About this exercise -
Go to the line that includes "Data 26 | Q_3 (PQ): 0.099 -> 0.096" and retype it, then every line after it to the end of the data, adding nothing.

Material provided below:

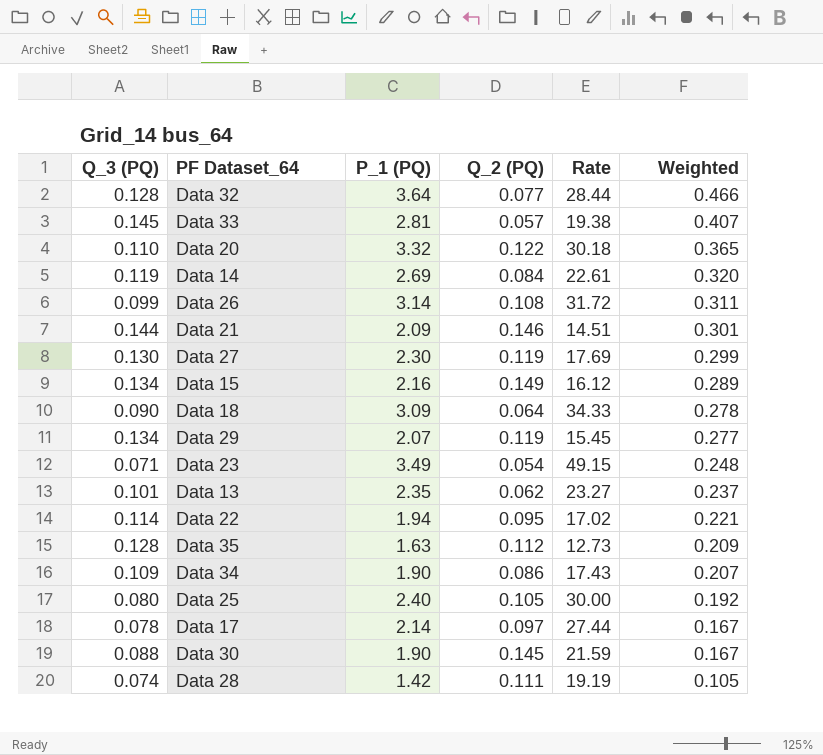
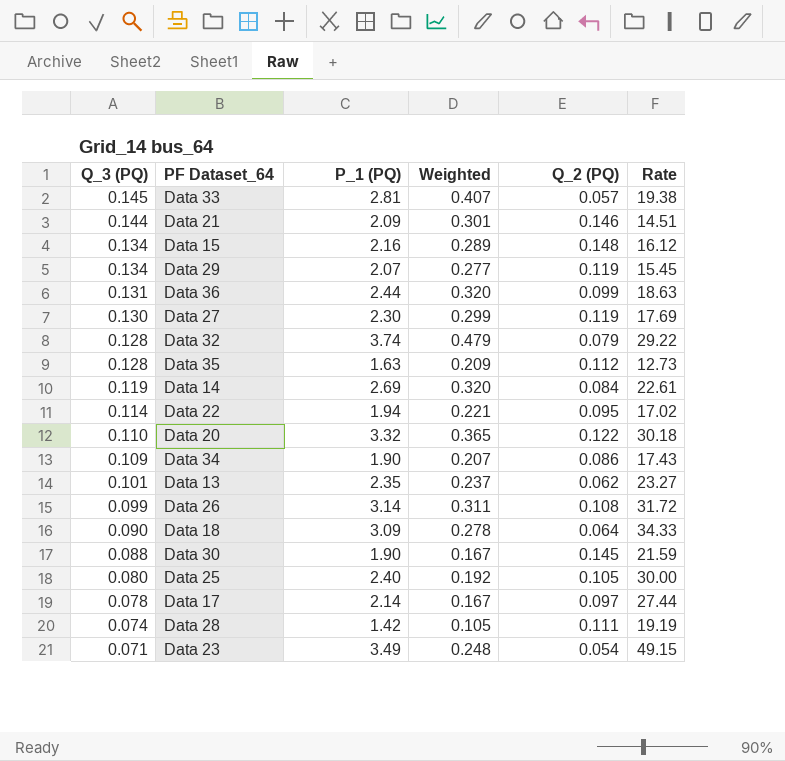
row order: Weighted descending -> Q_3 (PQ) descending
column Weighted | position: 6 -> 4
Data 15 | Q_2 (PQ): 0.149 -> 0.148
row Data 36: none -> 0.131 | 2.44 | 0.320 | 0.099 | 18.63
Data 32 | P_1 (PQ): 3.64 -> 3.74
Data 32 | Weighted: 0.466 -> 0.479
Data 32 | Q_2 (PQ): 0.077 -> 0.079
Data 32 | Rate: 28.44 -> 29.22

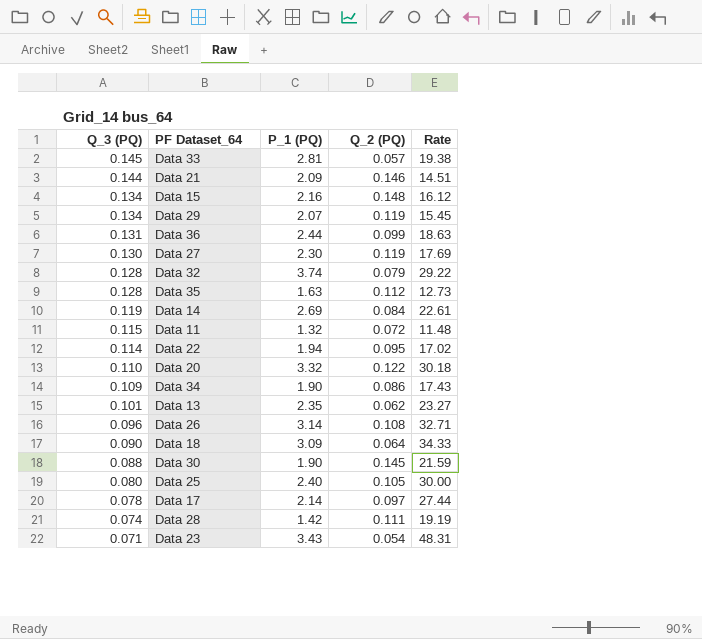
column Weighted | formula: [Q_3 (PQ)] * [P_1 (PQ)] -> none
row Data 11: none -> 0.115 | 1.32 | 0.072 | 11.48
Data 26 | Q_3 (PQ): 0.099 -> 0.096
Data 26 | Rate: 31.72 -> 32.71
Data 23 | P_1 (PQ): 3.49 -> 3.43
Data 23 | Rate: 49.15 -> 48.31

End of Material provided.

Written solution -
Data 26 | Q_3 (PQ): 0.099 -> 0.096
Data 26 | Rate: 31.72 -> 32.71
Data 23 | P_1 (PQ): 3.49 -> 3.43
Data 23 | Rate: 49.15 -> 48.31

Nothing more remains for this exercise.